■ **WHAT IS NEEDED**: In the data below, find every line that has the string "video", and copy it.

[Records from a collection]
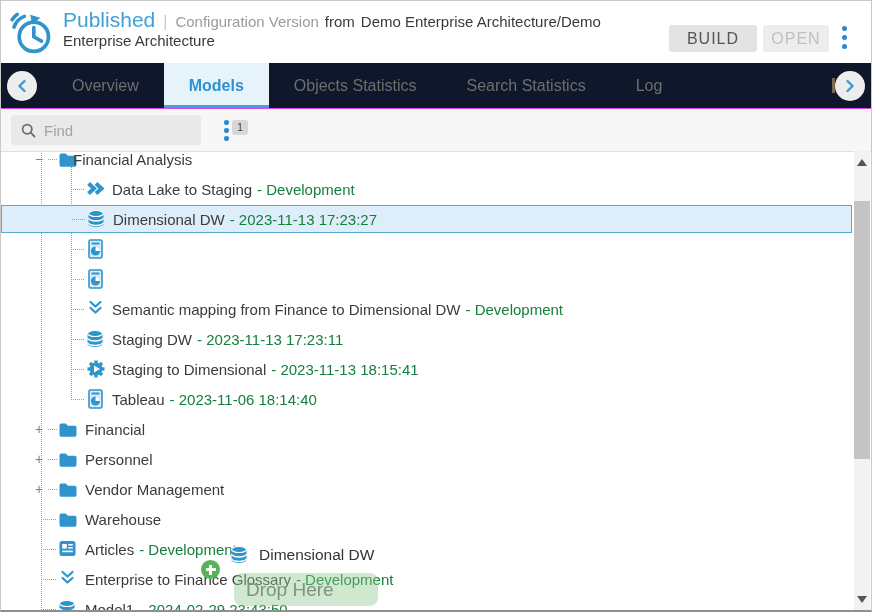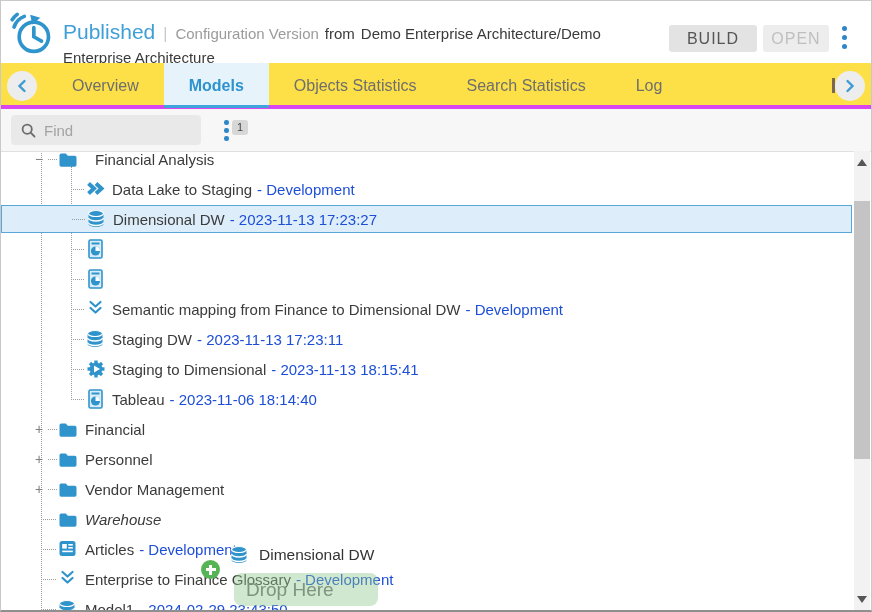--- a/index.html
+++ b/index.html
@@ -5,35 +5,35 @@
   * { margin:0; padding:0; box-sizing:border-box; }
   html,body { width:872px; height:612px; }
   body {
     font-family:"Liberation Sans","DejaVu Sans",sans-serif;
     background:#fff; position:relative; overflow:hidden;
     border:1px solid #c9c9c9; border-bottom:2px solid #8f8f8f;
   }
   
   .header { position:absolute; left:0; top:0; width:100%; height:62px; background:#fff; }
   .logo { position:absolute; left:9px; top:11px; width:44px; height:44px; }
-  .title-block { position:absolute; left:62px; top:19px; width:590px; line-height:24px; }
+  .title-block { position:absolute; left:62px; top:9px; width:590px; line-height:19px; }
   .t-status { font-size:21px; color:#3f9fd8; margin-right:8px; }
   .t-sep { font-size:16px; color:#c9c9c9; margin-right:8px; }
   .t-version { font-size:15px; color:#9b9b9b; margin-right:6px; }
   .t-from { font-size:15px; color:#3a3a3a; margin-right:6px; }
   .t-path { font-size:15px; color:#3a3a3a; }
   .btn { position:absolute; top:24px; height:27px; border:none; border-radius:3px;
          font-family:inherit; font-size:16px; letter-spacing:1px; cursor:pointer; }
   .btn-build { left:668px; width:88px; background:#e3e3e3; color:#555; }
   .btn-open  { left:762px; width:66px; background:#ededed; color:#bfbfbf; }
   .kebab { position:absolute; left:839px; top:25px; width:8px; height:26px; cursor:pointer; }
   .kebab i { display:block; width:5px; height:5px; border-radius:50%; background:#2e86c8; margin:0 auto 4px; }
   
-  .tabbar { position:absolute; left:0; top:62px; width:100%; height:46px; background:#fde047;
-            border-bottom:4px solid #d946ef; }
+  .tabbar { position:absolute; left:0; top:62px; width:100%; height:46px; background:#0f172a;
+            border-bottom:1px solid #d946ef; }
   .nav-circle { position:absolute; top:8px; width:30px; height:30px; border-radius:50%;
                 background:#ededed; display:flex; align-items:center; justify-content:center; cursor:pointer; }
   .nav-left { left:6px; } .nav-right { right:6px; }
   .tabs-items { position:absolute; left:46px; top:0; height:45px; display:flex; }
   .tab { height:45px; padding:0 25px; display:flex; align-items:center; font-size:16px;
          color:#6e6e6e; cursor:pointer; white-space:nowrap; }
   .tab.active { background:#e7f3fb; color:#2d93cf; font-weight:bold;
                 box-shadow:inset 0 -3px 0 #3fa3dc; }
   .clipped-tab { position:absolute; right:36px; top:15px; width:3px; height:15px; background:#7b6952; }
   
@@ -60,21 +60,21 @@
   .g-child { left:70px; top:14px; height:234px; }
   .trow { position:absolute; left:0; width:851px; height:30px; cursor:pointer; }
   .trow.selected { background:#ddeefa; border:1px solid #57a7d9; height:28px; margin-top:1px; }
   .expander { position:absolute; left:34px; top:50%; transform:translateY(-50%); font-size:14px;
               color:#7f7f7f; line-height:12px; cursor:pointer; }
   .stub { position:absolute; top:50%; border-top:1px dotted #9c9c9c; height:0; }
   .ticon { position:absolute; top:50%; transform:translateY(-50%); width:20px; height:20px; }
   .ticon svg { display:block; }
   .tlabelwrap { position:absolute; top:50%; transform:translateY(-50%); white-space:nowrap; font-size:15px; }
   .tlabel { color:#3b3b3b; }
-  .tsuffix { color:#1d4ed8; margin-left:5px; }
+  .tsuffix { color:#15803d; margin-left:5px; }
   
   .ghost { position:absolute; left:229px; top:544px; display:flex; align-items:center; gap:9px; z-index:30; }
   .ghost .glabel { font-size:15.5px; color:#333; }
   .plus-badge { position:absolute; left:200px; top:559px; width:19px; height:19px; border-radius:50%;
                 background:#56b456; z-index:31; }
   .plus-badge:before { content:""; position:absolute; left:4.5px; top:8px; width:10px; height:3px; background:#fff; }
   .plus-badge:after  { content:""; position:absolute; left:8px; top:4.5px; width:3px; height:10px; background:#fff; }
   .dropzone { position:absolute; left:233px; top:572px; width:144px; height:33px;
               background:rgba(140,200,140,0.42); border-radius:8px; z-index:29;
               display:flex; align-items:center; padding-left:12px;
@@ -161,21 +161,21 @@
   <div class="guide g-child"></div>
   <div id="tree-rows">
       <div class="trow" style="top: -8px;">
         <span class="expander">−</span>
         <div class="stub" style="left: 47px; width: 9px;"></div>
         <span class="ticon" style="left: 57px;">
           <svg width="20" height="19" viewBox="0 0 20 19">
             <path d="M1.5 16 V6.2 q0-1.7 1.7-1.7 h4.6 l2 2.2 h7 q1.7 0 1.7 1.7 v7.6 q0 1.7-1.7 1.7 H3.2 q-1.7 0-1.7-1.7 z" fill="#3094cc"></path>
           </svg>
         </span>
-        <span class="tlabelwrap" style="left: 94px;"><span class="tlabel">Financial Analysis</span></span>
+        <span class="tlabelwrap" style="left: 72px;"><span class="tlabel">Financial Analysis</span></span>
       </div>
       <div class="trow" style="top: 22px;">
         <div class="stub" style="left: 70px; width: 13px;"></div>
         <span class="ticon" style="left: 85px;">
           <svg width="20" height="19" viewBox="0 0 20 19">
             <path d="M2.5 4.5 L8 9.5 L2.5 14.5" fill="none" stroke="#3094cc" stroke-width="4" stroke-linejoin="miter"></path>
             <path d="M10 4.5 L15.5 9.5 L10 14.5" fill="none" stroke="#3094cc" stroke-width="4" stroke-linejoin="miter"></path>
           </svg>
         </span>
         <span class="tlabelwrap" style="left: 111px;"><span class="tlabel">Data Lake to Staging</span><span class="tsuffix">- Development</span></span>
@@ -295,21 +295,21 @@
         </span>
         <span class="tlabelwrap" style="left: 84px;"><span class="tlabel">Vendor Management</span></span>
       </div>
       <div class="trow" style="top: 352px;">
         <div class="stub" style="left: 40px; width: 15px;"></div>
         <span class="ticon" style="left: 57px;">
           <svg width="20" height="19" viewBox="0 0 20 19">
             <path d="M1.5 16 V6.2 q0-1.7 1.7-1.7 h4.6 l2 2.2 h7 q1.7 0 1.7 1.7 v7.6 q0 1.7-1.7 1.7 H3.2 q-1.7 0-1.7-1.7 z" fill="#3094cc"></path>
           </svg>
         </span>
-        <span class="tlabelwrap" style="left: 84px; font-style: italic;"><span class="tlabel">Warehouse</span></span>
+        <span class="tlabelwrap" style="left: 84px;"><span class="tlabel">Warehouse</span></span>
       </div>
       <div class="trow" style="top: 382px;">
         <div class="stub" style="left: 40px; width: 15px;"></div>
         <span class="ticon" style="left: 57px;">
           <svg width="19" height="19" viewBox="0 0 19 19">
             <rect x="1.5" y="2" width="16" height="15" rx="2.5" fill="#3094cc"></rect>
             <rect x="4.2" y="5" width="4.6" height="4.6" fill="#fff"></rect>
             <rect x="10.3" y="5" width="4.5" height="1.6" fill="#fff"></rect>
             <rect x="10.3" y="8" width="4.5" height="1.6" fill="#fff"></rect>
             <rect x="4.2" y="11.6" width="10.6" height="1.6" fill="#fff"></rect>

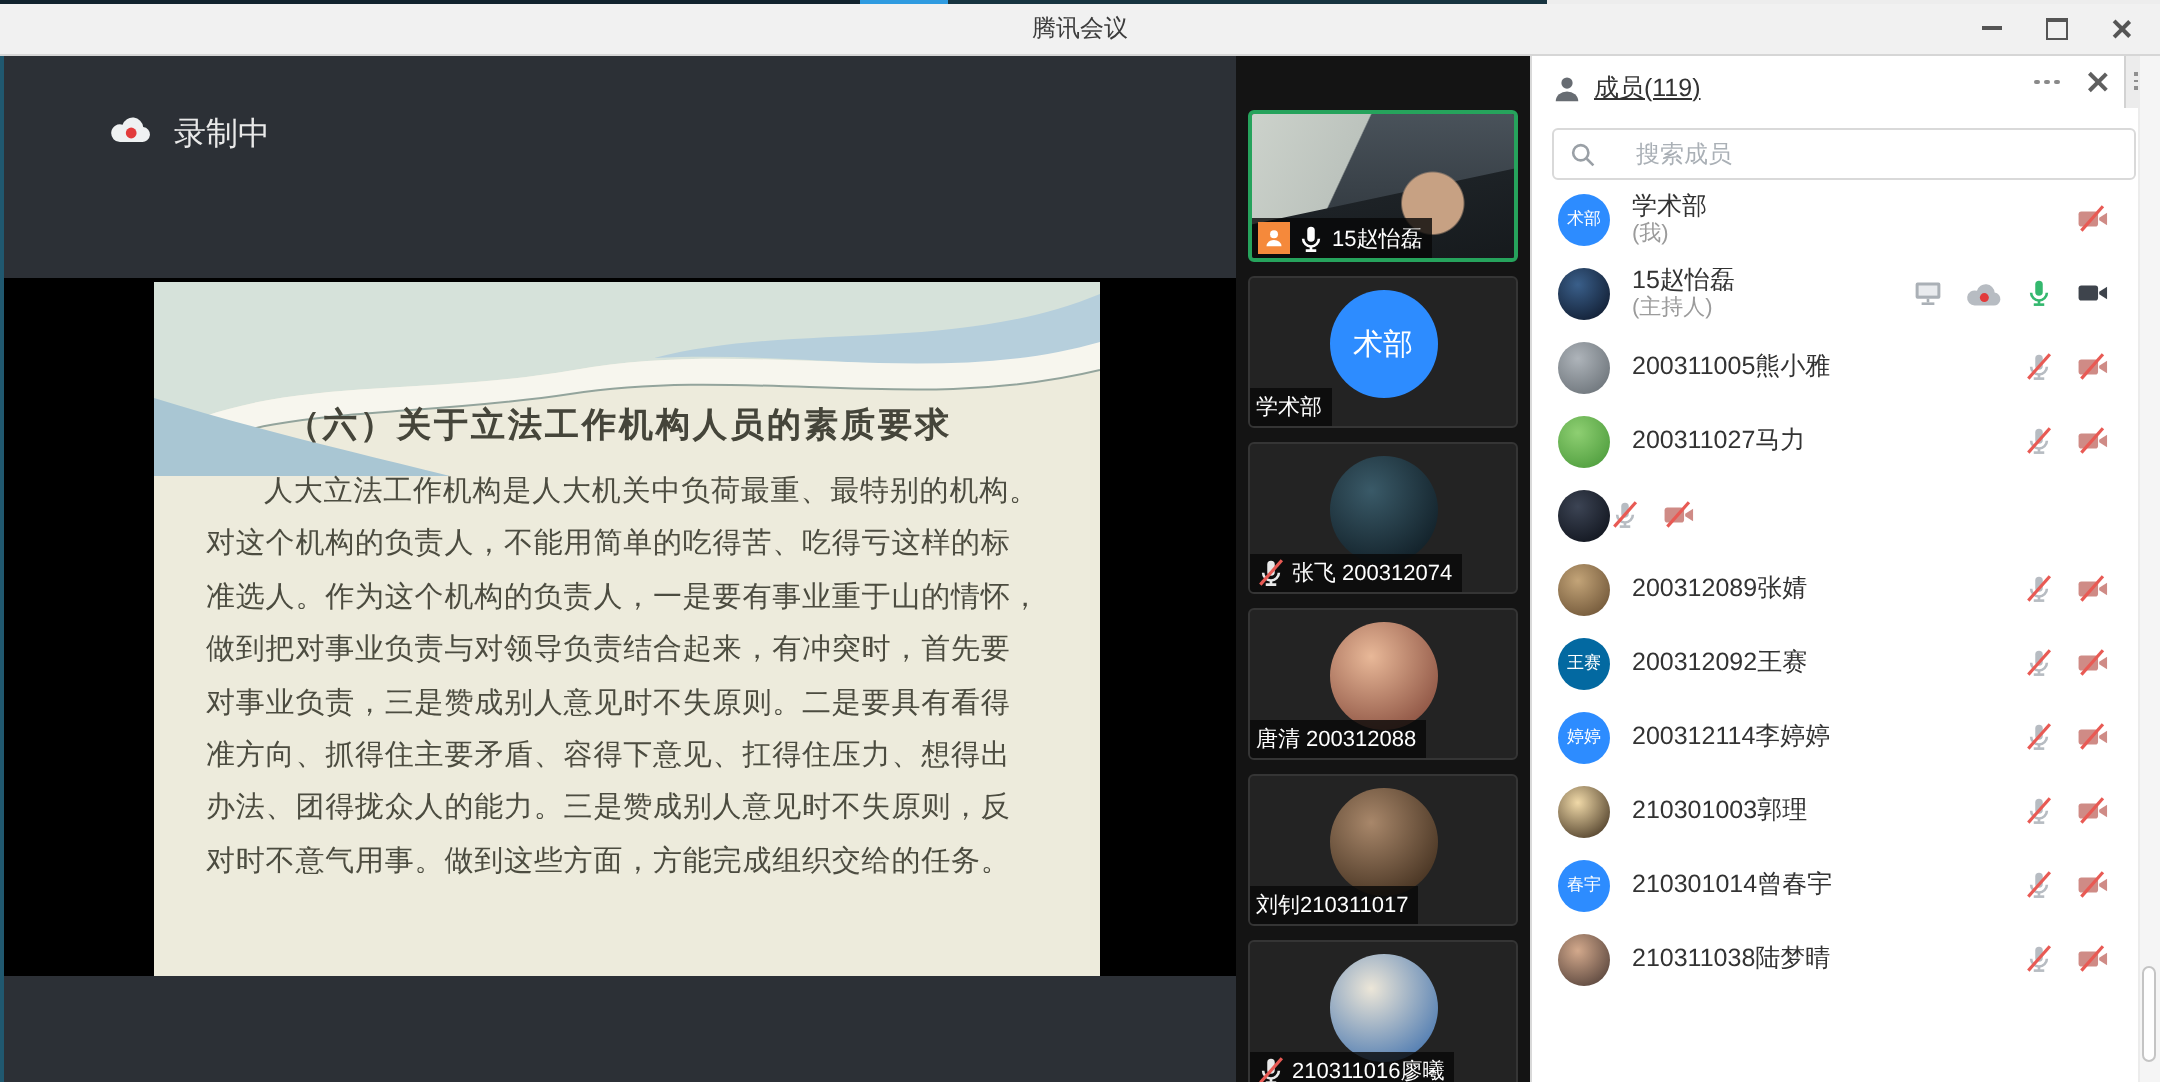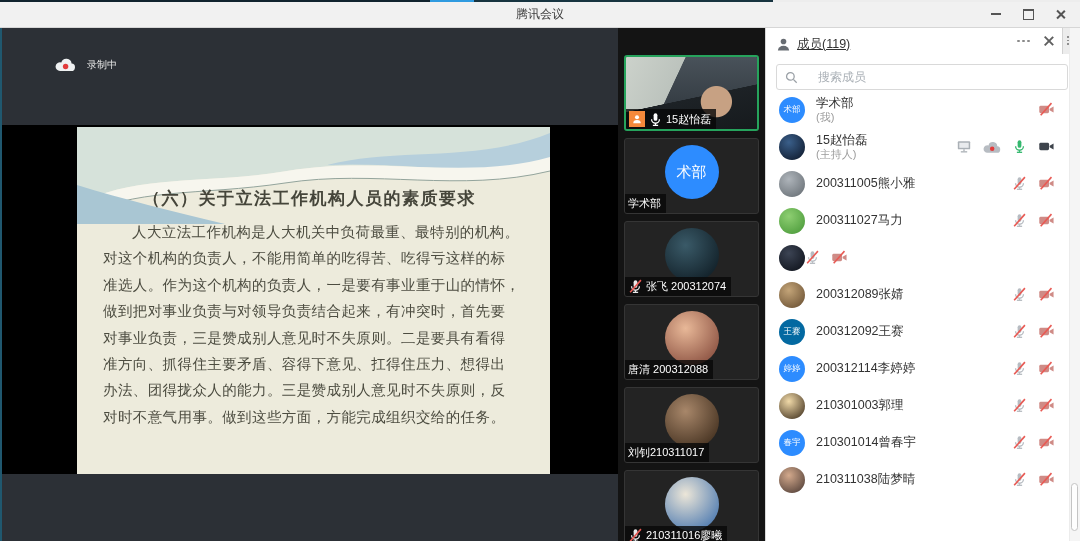--- a/index.html
+++ b/index.html
@@ -15,29 +15,29 @@
   .g-min{width:10px;height:2px;background:#555;}
   .g-max{width:9px;height:8px;border:1px solid #555;border-top-width:2px;background:#f1f1f1;}
   .g-close{position:relative;width:11px;height:11px;}
   .g-close:before,.g-close:after{content:"";position:absolute;left:5px;top:0;width:1.6px;height:11px;background:#555;}
   .g-close:before{transform:rotate(45deg);} .g-close:after{transform:rotate(-45deg);}
   
   .content{position:absolute;top:27px;left:0;right:0;bottom:0;display:flex;}
   .left-edge{position:absolute;left:0;top:0;bottom:0;width:2px;background:#20586f;z-index:6;}
   
   .stage{position:relative;width:618px;flex:none;background:#2c3036;overflow:hidden;}
-  .black-band{position:absolute;top:98px;left:0;width:100%;height:349px;background:#000;text-decoration:underline;}
+  .black-band{position:absolute;top:112px;left:0;width:100%;height:349px;background:#000;text-decoration:underline;}
   .slide{position:absolute;left:77px;top:2px;width:473px;height:347px;background:#edebdc;overflow:hidden;}
   .slide-waves{position:absolute;top:0;left:0;}
   .slide-title{position:relative;margin:60px 10px 0 66px;font-size:17px;font-weight:700;color:#45453a;
     letter-spacing:1.5px;font-family:"Liberation Serif","DejaVu Serif",serif;}
   .slide-body{position:relative;margin:9px 22px 0 26px;font-size:14.5px;color:#4c4c40;line-height:26.4px;
     letter-spacing:0.4px;font-family:"Liberation Serif","DejaVu Serif",serif;}
   .slide-body .line:first-child{text-indent:2em;}
-  .rec-badge{position:absolute;top:30px;left:55px;display:flex;align-items:center;gap:11px;color:#e9e9e9;font-size:10px;font-family:Liberation Serif, serif;}
+  .rec-badge{position:absolute;top:30px;left:55px;display:flex;gap:11px;color:#e9e9e9;font-size:16px;font-family:Liberation Serif, serif;}
   
   .video-col{width:147px;flex:none;background:#141414;padding-top:28px;box-sizing:border-box;
     display:flex;flex-direction:column;align-items:center;gap:7px;overflow:hidden;}
   .tile{width:135px;height:76px;flex:none;background:#232323;border:1px solid #353535;border-radius:3px;
     position:relative;box-sizing:border-box;overflow:hidden;}
   .tile.active{border:2px solid #26a35c;}
   .tile-media{position:absolute;inset:0;}
   .video-bg{background:
      radial-gradient(circle at 69% 62%, #c7a183 0 15%, rgba(0,0,0,0) 16%),
      linear-gradient(168deg, rgba(0,0,0,0) 55%, #1d2226 55.5%, #161a1d 100%),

■ **SOLUTION FOR THIS TASK**:
   .video-col{width:147px;flex:none;background:#141414;padding-top:28px;box-sizing:border-box;
   .video-bg{background:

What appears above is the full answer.